Technologysolutions

Restore justice in Turkey

Restore justice in Turkey

Peace is a dangerous reason to fight in Turkey at this time. In a fresh blow to academics, 11 members, including the president of the Turkish Medical Association, Rasit Tukel, were arrested in an early-morning raid last week. their crime? Using the slogan that war is a matter of public health, the association called for a halt to the Turkish military’s cross-border attack on Syrian Kurdish military units launched internationally on 20 January.

(Targeted Kurdish units are fighting alongside US troops against the Islamic terrorist organization ISIS in northwestern Syria.) The raids follow the arrests of more than a thousand academics who fought for peace in the country’s southeast in January 2016. The petition was signed where the government army was fighting Kurdish separatists. Many face criminal charges, and hundreds lost their jobs.

University professors and scientists were also among 150,000 public servants who were detained and dismissed after a failed coup in July 2016 over stringent laws and imposition of a state of emergency.

Now, a report published on 18 January by human rights organizations in Turkey shows that many of the sacked accused of supporting the FET or, or Gülen, organization that the government believed to be behind the coup attempt. . Membership in other terrorist organizations is also alleged and as a result, many of these academics face serious charges related to terrorism.

The report details the arrests, detentions and trials of those caught in the post-coup purge, as far as possible, and raises concerns that a miscarriage of justice could be rampant. Universities have been hit hard – the report said 5,822 professors and researchers lost their jobs, 380 of whom were signatories of the 2016 Academic for Peace petition.

Among those fired from public service were more than 21,000 health care professionals, and a further 4,113 were judges and prosecutors; His loss partly explains why tests are proceeding so slowly. The report said a special encrypted smartphone text-messaging system (called Bylock) supported by the Gulenists was downloaded and prosecutors claim was available only through personal introduction, enough to condemn someone.

The plight of Turkish academics must not be forgotten.

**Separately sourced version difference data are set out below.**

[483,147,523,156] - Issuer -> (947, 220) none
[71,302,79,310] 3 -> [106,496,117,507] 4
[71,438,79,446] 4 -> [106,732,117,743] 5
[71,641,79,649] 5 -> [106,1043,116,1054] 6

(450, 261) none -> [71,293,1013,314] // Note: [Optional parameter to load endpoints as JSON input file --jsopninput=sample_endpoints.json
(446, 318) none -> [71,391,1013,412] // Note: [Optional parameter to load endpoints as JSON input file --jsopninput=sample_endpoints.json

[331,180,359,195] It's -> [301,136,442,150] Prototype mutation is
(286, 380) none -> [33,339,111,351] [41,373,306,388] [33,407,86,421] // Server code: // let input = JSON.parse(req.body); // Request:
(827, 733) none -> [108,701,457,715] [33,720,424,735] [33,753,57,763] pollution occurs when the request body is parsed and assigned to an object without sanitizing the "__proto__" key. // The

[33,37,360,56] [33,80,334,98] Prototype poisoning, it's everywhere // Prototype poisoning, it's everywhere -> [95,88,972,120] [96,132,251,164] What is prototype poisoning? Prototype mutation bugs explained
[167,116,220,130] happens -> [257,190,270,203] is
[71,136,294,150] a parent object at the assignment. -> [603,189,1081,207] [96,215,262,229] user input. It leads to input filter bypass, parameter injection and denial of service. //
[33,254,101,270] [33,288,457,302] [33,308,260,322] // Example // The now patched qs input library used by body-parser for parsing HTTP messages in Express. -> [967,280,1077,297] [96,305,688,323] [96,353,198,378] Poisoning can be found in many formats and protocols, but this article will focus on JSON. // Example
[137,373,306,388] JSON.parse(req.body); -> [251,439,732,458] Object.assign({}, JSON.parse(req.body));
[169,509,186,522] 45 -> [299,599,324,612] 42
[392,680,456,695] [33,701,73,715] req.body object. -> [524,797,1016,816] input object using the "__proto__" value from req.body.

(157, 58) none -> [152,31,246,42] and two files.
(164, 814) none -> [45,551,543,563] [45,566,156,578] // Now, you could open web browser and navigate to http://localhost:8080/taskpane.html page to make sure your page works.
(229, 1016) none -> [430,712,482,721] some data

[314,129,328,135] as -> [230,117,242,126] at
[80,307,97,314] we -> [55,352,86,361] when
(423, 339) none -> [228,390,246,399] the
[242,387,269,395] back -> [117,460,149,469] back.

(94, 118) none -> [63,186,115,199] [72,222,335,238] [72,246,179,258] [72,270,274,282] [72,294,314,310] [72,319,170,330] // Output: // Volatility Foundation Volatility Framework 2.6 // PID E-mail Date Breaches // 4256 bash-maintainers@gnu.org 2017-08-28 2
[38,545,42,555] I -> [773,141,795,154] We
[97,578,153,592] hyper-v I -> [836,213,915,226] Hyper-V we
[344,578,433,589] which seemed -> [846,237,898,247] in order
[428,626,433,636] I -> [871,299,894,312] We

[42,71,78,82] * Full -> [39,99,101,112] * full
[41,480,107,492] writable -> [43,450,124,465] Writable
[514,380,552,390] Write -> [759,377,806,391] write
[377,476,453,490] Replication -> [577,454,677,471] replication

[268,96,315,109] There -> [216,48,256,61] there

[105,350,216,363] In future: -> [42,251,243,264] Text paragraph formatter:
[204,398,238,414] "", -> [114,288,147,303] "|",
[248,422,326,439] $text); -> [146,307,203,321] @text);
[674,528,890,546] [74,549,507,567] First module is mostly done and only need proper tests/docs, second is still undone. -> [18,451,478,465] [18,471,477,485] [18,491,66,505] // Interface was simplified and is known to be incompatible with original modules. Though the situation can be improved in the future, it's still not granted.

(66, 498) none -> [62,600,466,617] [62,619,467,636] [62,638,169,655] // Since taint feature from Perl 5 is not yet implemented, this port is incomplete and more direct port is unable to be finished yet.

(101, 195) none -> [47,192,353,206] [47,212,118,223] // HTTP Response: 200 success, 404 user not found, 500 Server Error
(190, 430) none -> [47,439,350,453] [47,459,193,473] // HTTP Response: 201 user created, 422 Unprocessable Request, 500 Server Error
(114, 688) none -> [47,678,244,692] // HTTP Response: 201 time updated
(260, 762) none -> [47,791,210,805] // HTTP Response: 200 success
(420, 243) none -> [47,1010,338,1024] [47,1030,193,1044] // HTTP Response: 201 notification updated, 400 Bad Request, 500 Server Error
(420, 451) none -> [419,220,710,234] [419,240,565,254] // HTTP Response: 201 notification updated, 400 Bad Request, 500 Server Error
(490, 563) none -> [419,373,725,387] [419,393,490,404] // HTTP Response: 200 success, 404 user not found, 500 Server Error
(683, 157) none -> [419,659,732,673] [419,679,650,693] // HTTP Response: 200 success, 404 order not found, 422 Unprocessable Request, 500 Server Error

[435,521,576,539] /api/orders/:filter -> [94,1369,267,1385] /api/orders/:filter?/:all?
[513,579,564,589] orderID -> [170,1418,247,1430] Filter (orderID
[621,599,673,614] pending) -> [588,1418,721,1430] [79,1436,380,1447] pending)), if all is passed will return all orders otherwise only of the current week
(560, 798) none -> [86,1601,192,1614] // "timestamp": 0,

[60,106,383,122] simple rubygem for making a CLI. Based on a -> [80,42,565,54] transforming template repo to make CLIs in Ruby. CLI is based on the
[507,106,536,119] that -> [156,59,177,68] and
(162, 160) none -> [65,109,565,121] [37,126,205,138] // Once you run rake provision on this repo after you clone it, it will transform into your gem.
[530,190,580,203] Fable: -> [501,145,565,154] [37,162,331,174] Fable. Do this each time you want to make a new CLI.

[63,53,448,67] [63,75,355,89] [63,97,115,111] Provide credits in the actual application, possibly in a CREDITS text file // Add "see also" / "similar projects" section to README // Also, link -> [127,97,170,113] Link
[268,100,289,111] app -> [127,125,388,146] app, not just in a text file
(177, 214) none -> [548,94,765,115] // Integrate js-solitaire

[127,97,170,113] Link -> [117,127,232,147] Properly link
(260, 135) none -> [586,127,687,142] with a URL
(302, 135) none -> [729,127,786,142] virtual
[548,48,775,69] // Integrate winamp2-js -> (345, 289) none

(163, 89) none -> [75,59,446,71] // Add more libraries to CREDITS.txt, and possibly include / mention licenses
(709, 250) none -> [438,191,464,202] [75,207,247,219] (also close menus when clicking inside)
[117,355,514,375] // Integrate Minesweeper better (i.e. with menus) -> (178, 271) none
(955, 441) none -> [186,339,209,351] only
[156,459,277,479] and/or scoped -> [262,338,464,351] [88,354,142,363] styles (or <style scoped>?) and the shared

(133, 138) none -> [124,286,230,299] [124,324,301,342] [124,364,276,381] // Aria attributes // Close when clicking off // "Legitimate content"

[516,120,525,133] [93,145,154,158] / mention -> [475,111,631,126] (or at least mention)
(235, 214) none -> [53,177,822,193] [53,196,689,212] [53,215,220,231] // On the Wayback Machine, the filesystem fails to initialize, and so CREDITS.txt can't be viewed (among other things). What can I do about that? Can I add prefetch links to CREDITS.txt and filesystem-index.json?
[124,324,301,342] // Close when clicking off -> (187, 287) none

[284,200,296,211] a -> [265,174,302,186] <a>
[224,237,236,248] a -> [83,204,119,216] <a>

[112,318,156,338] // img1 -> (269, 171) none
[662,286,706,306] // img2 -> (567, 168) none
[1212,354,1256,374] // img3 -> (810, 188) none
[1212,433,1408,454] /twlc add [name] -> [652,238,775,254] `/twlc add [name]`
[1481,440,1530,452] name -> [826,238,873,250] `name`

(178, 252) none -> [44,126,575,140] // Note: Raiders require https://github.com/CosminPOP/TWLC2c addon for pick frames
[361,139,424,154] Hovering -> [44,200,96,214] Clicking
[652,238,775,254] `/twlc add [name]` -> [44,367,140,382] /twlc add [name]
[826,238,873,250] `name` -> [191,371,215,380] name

They should be allowed a fair trial and trial without any delay. Telling their stories can also be powerful. Last week, Nature published an interview with Ali Kaya, a theoretical physicist at Boazi University in Istanbul, who has been accused of being a member of a terrorist organization, about what he did to his research during his 15-month imprisonment.

How did you manage to continue? Colleagues in other countries had tweeted about their achievement – ​​a strategy that other scientists could adopt to help their colleagues in Turkey slip out of the public consciousness.

The normalcy in Turkey – whose president is becoming increasingly authoritarian and armistice, and which is looming over an outright civil war – jeopardizes the country’s recent serious efforts to improve its research base. As one part of the government oversees mass arrests and organizes the war, other parts are working quietly but to fix some entrenched problems in the research system.

Thousands of new PhD positions have been created in recent years, along with some new research institutes, and universities have been activated to compete with each other by offering financial rewards for strong performers. This is a start, and enough to persuade at least some young scientists doing postdocs abroad to return home to set up independent research laboratories.

It is a source of hope in more ways than one. Science can provide a channel for maintaining contact and discussion between countries and cultures in politically tense times.

Inevitably, however, like other professionals, many scientists who pursue successful careers in Turkey have half-hearted emigration plans in mind. The Turkish government needs to make its scientists feel safe. It should revoke the newly extended state of emergency, which has long been out of its legitimate purpose.